En tercer lugar, nos encontramos con los movimientos de espionaje y terrorismo entre Quebec y los Estados Unidos, en base a personajes como Marathe, miembro de la AFR (Asociación de Asesinos en Silla de Ruedas) y Steeply, miembros de una rama de los servicios secretos, que hablan en una colina durante una noche concreta y especulan sobre la existencia de una cartucho (como un vídeo, y aquí viene la segunda premonición acertada) de Entretenimiento que puede verse en los teleordenadores (los Smart TV actuales) de Interlace (algo extraordinariamente pareceido a las plataformas de ahora como Netflix y otras) y que, supuestamente, dicho entretenimiento, una película dirigida por James Incandenza, provoca un estado de parálisis cerebral a cualquiera que lo vea. Es el "entretenimiento total". Y es una película protagonizada por Joelle Van Dyne, cosa que ata esta parte de la novela con la primera y la segunda. La búsqueda de este cartucho de entretenimiento centra parte de la trama literaria.

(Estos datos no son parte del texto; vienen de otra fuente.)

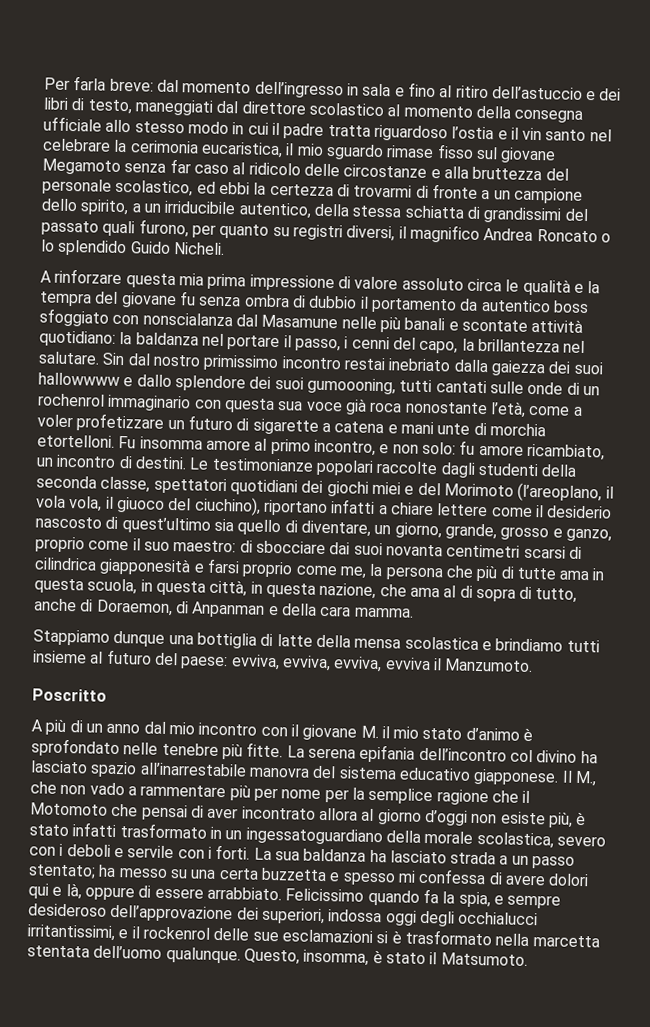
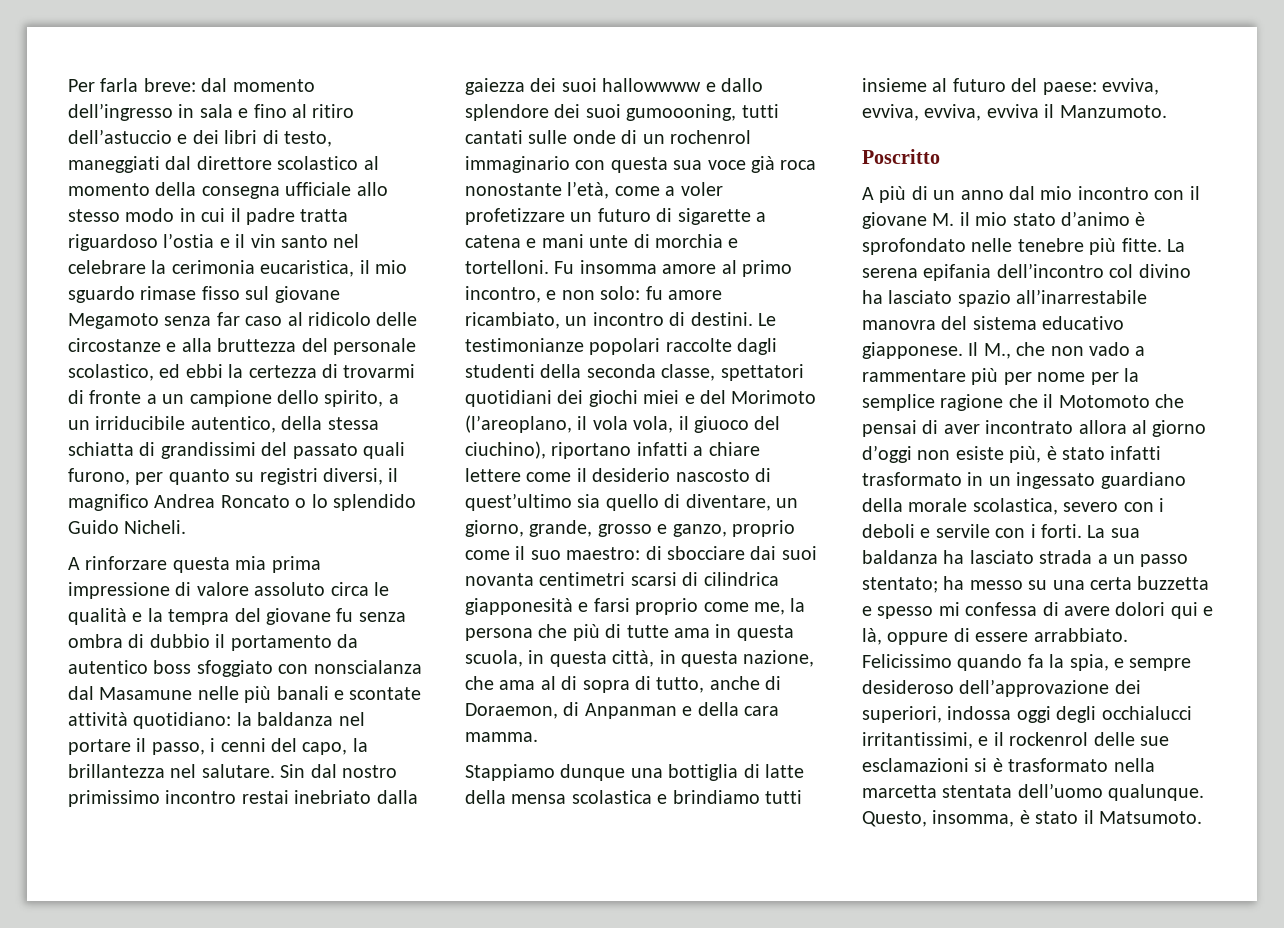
- Sin dal nostro primissimo incontro restai inebriato dalla gaiezza dei suoi hallowwww e dallo splendore dei suoi gumoooning, tutti cantati sulle onde di un rochenrol immaginario con questa sua voce già roca nonostante l’età, come a voler profetizzare un futuro di sigarette a catena e mani unte di morchia etortelloni.
+ Sin dal nostro primissimo incontro restai inebriato dalla gaiezza dei suoi hallowwww e dallo splendore dei suoi gumoooning, tutti cantati sulle onde di un rochenrol immaginario con questa sua voce già roca nonostante l’età, come a voler profetizzare un futuro di sigarette a catena e mani unte di morchia e tortelloni.
- Il M., che non vado a rammentare più per nome per la semplice ragione che il Motomoto che pensai di aver incontrato allora al giorno d’oggi non esiste più, è stato infatti trasformato in un ingessatoguardiano della morale scolastica, severo con i deboli e servile con i forti.
+ Il M., che non vado a rammentare più per nome per la semplice ragione che il Motomoto che pensai di aver incontrato allora al giorno d’oggi non esiste più, è stato infatti trasformato in un ingessato guardiano della morale scolastica, severo con i deboli e servile con i forti.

Dicho esto, resumido de forma muy sintética el contenido en sí de la novela, es necesario destacar que no es apta para consumidores de bestsellers, de libros vacíos, de novelas rápidas o de pseudoliteratura internáutica. Es un libro que requiere de una capacidad, o almenos a mí me lo ha requerido, de concentración importante, en la que las ramas que salen del tronco son tantas y con tantísimas hojas que muy a menudo uno se pregunta: "¿pero de qué me están hablando?". No hay una trama que seguir: no hay una historia de amor que avance, una investigación que se desarrolle, un misterio que resolver, un continuo. Foster Wallace crea y describe lo creado, se recrea en ello, se mete en los meollos de los detalles. Si uno va a leer La broma infinita a pequeños ratos, la acabará dejando casi seguro o tardará meses en terminarla. La broma infinita requiere concentración para meterse dentro de las múltiples historias, vibrar con todo lo que acontece a secundarios como Obre Tony Krause o el salvaje de Randy Lenze o Michael Pemulis. Si lo logra, si el lector llega a entrar en La broma infinita, se encuentra con una obra que roza lo magistral a nivel literario y narrativo, con fragmentos de una capacidad de transmitir sentimiento espectaculares, de captar sensaciones de una forma tan lúcida que es imposible no identificarse, no pensar que eso te sucede o tú lo ves igual, pero transmitido a través de unos personajes cuidados al máximo, de unas situaciones narradas con una viveza excepcional (la escena de drogadicción máxima de Gately y un amigo suyo en una apartamento de lujo que ocupan es sobrecogedora; los momentos en que Lenz sale a cazar por las noches, estremecedores; las conversaciones de Hal con Mario y con Orin, deliciosas; la atmosfera que rodea la muerte del padre Incandenza es absorbente y asfixiante).  Cierto es que algunas de las notas numeradas son muy largas y a veces casi incomprensibles, que al no exisitr hilos claros cuesta mantener el filo más allá de lo que aporta la capacidad narrativa de Foster Wallace y de que algunos personajes parecen estar allí por ganas del autor, no por necesidad, pero es un libro altamente recomendable, a mi modesto entender, para quien quiera conocer un nivel diferente, no sé si más alto, de literatura.

Y quizá, y es un quizá muy quizá, alguien haya conseguido entender cómo funciona el maldito juego del Escatón.